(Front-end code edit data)
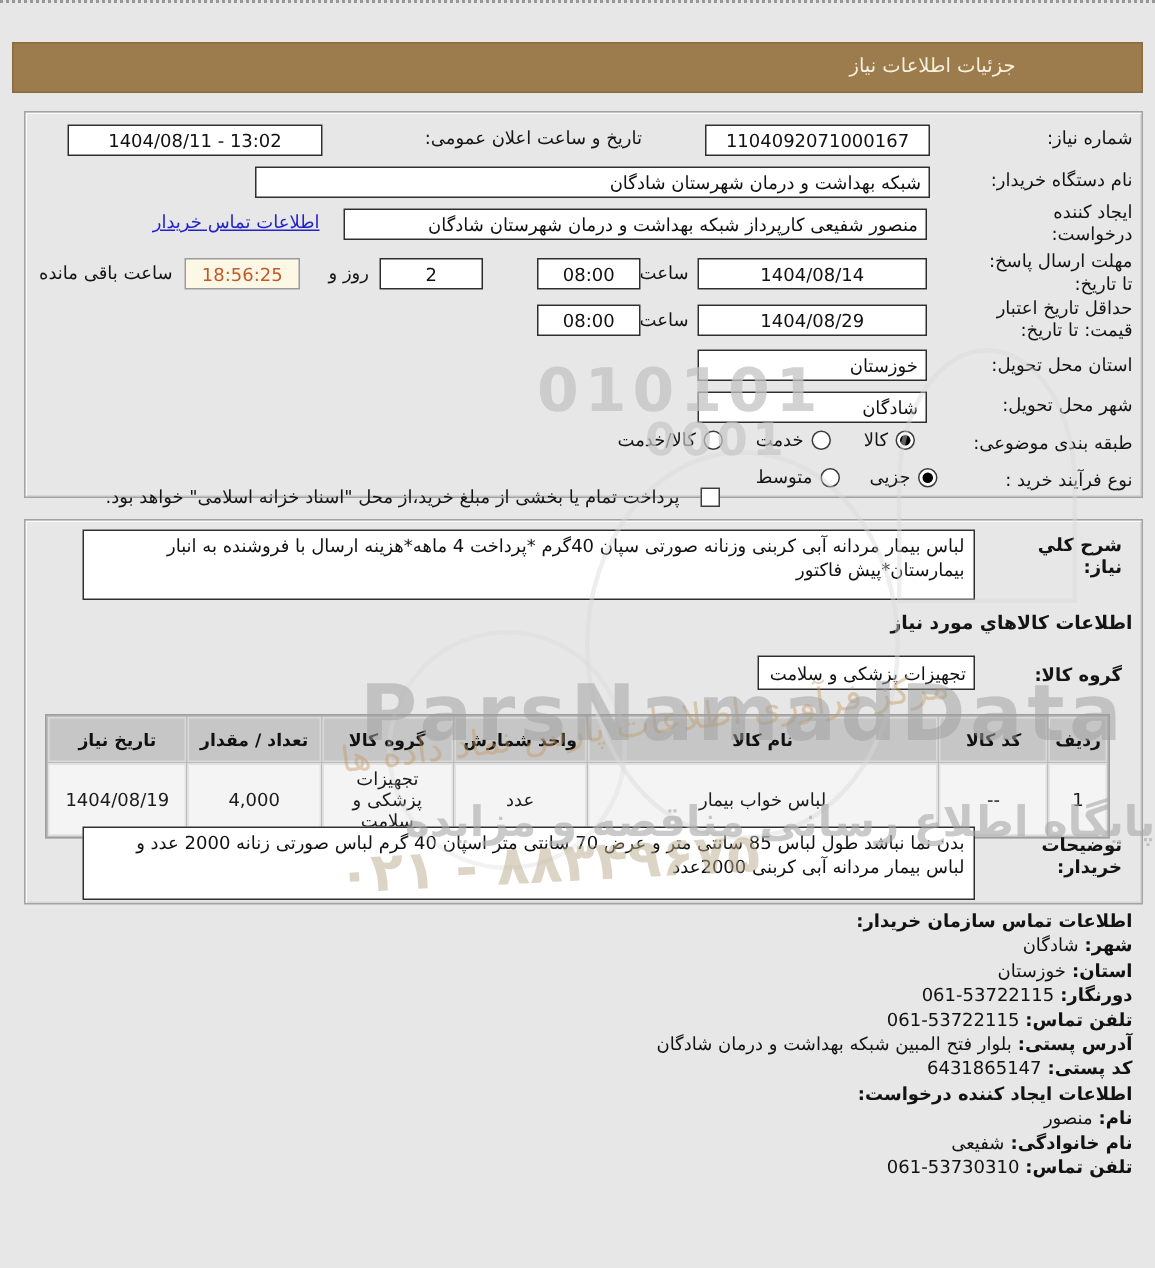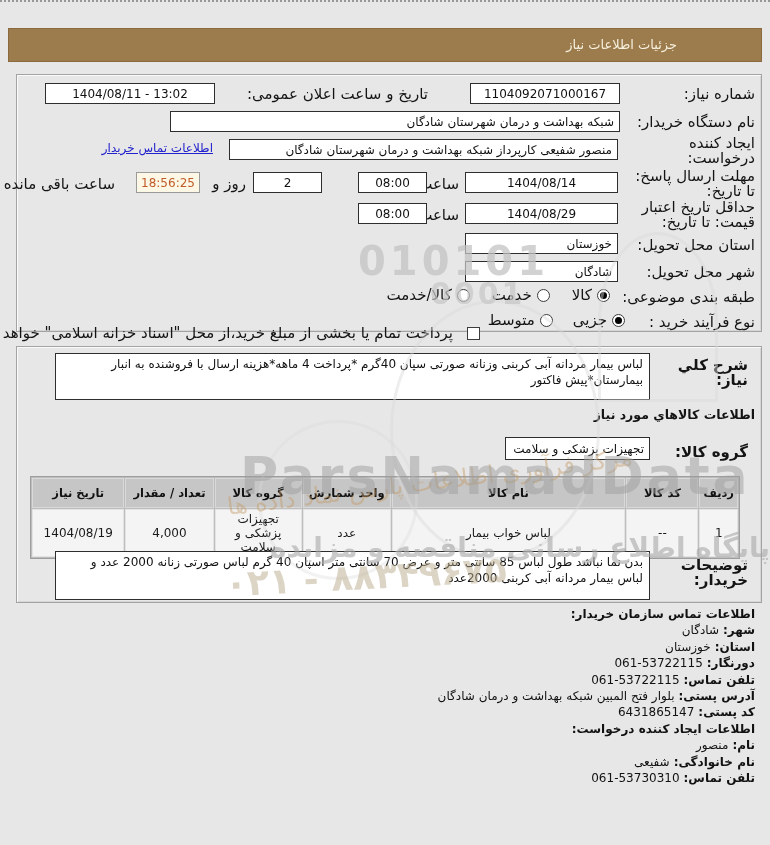--- a/index.html
+++ b/index.html
@@ -26,7 +26,7 @@
   }
   #panel1 { left:16px; top:74px; width:746px; height:258px; }
   #panel2 { left:16px; top:346px; width:746px; height:257px; }
-  .lbl { font-size:15px; color:#141414; white-space:nowrap; }
+  .lbl { font-size:12px; color:#141414; white-space:nowrap; }
   .b { font-weight:bold; }
   .box {
     position:absolute; background:#ffffff; border:1px solid #2e2e2e;

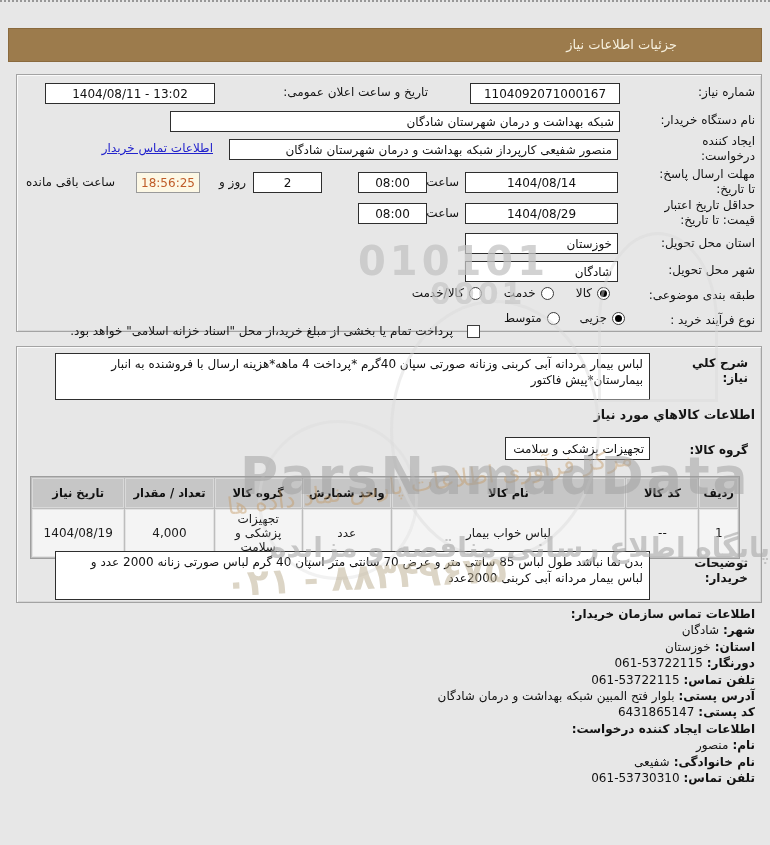--- a/index.html
+++ b/index.html
@@ -120,7 +120,7 @@
   <div class="box center ltr" style="top:172px; right:343px; width:69px; height:21px;">08:00</div>
   <div class="box center ltr" style="top:172px; right:448px; width:69px; height:21px;">2</div>
   <span class="abs lbl" style="top:175px; right:524px;">روز و</span>
-  <div class="box center ltr countdown" style="top:172px; right:570px; width:64px; height:21px;">18:56:25</div>
+  <div class="box center ltr countdown" style="top:172px; right:570px; width:77px; height:21px;">18:56:25</div>
   <span class="abs lbl" style="top:175px; right:655px;">ساعت باقی مانده</span>
 
   <span class="abs lbl" style="top:198px; right:15px;">حداقل تاریخ اعتبار</span>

What to do: Transcribe exactly, please, the lines from the one with "-120,7 +120,7 @@" to the last line of the entries above, ends included.

Answer for this exercise:
@@ -120,7 +120,7 @@
   <div class="box center ltr" style="top:172px; right:343px; width:69px; height:21px;">08:00</div>
   <div class="box center ltr" style="top:172px; right:448px; width:69px; height:21px;">2</div>
   <span class="abs lbl" style="top:175px; right:524px;">روز و</span>
-  <div class="box center ltr countdown" style="top:172px; right:570px; width:64px; height:21px;">18:56:25</div>
+  <div class="box center ltr countdown" style="top:172px; right:570px; width:77px; height:21px;">18:56:25</div>
   <span class="abs lbl" style="top:175px; right:655px;">ساعت باقی مانده</span>
 
   <span class="abs lbl" style="top:198px; right:15px;">حداقل تاریخ اعتبار</span>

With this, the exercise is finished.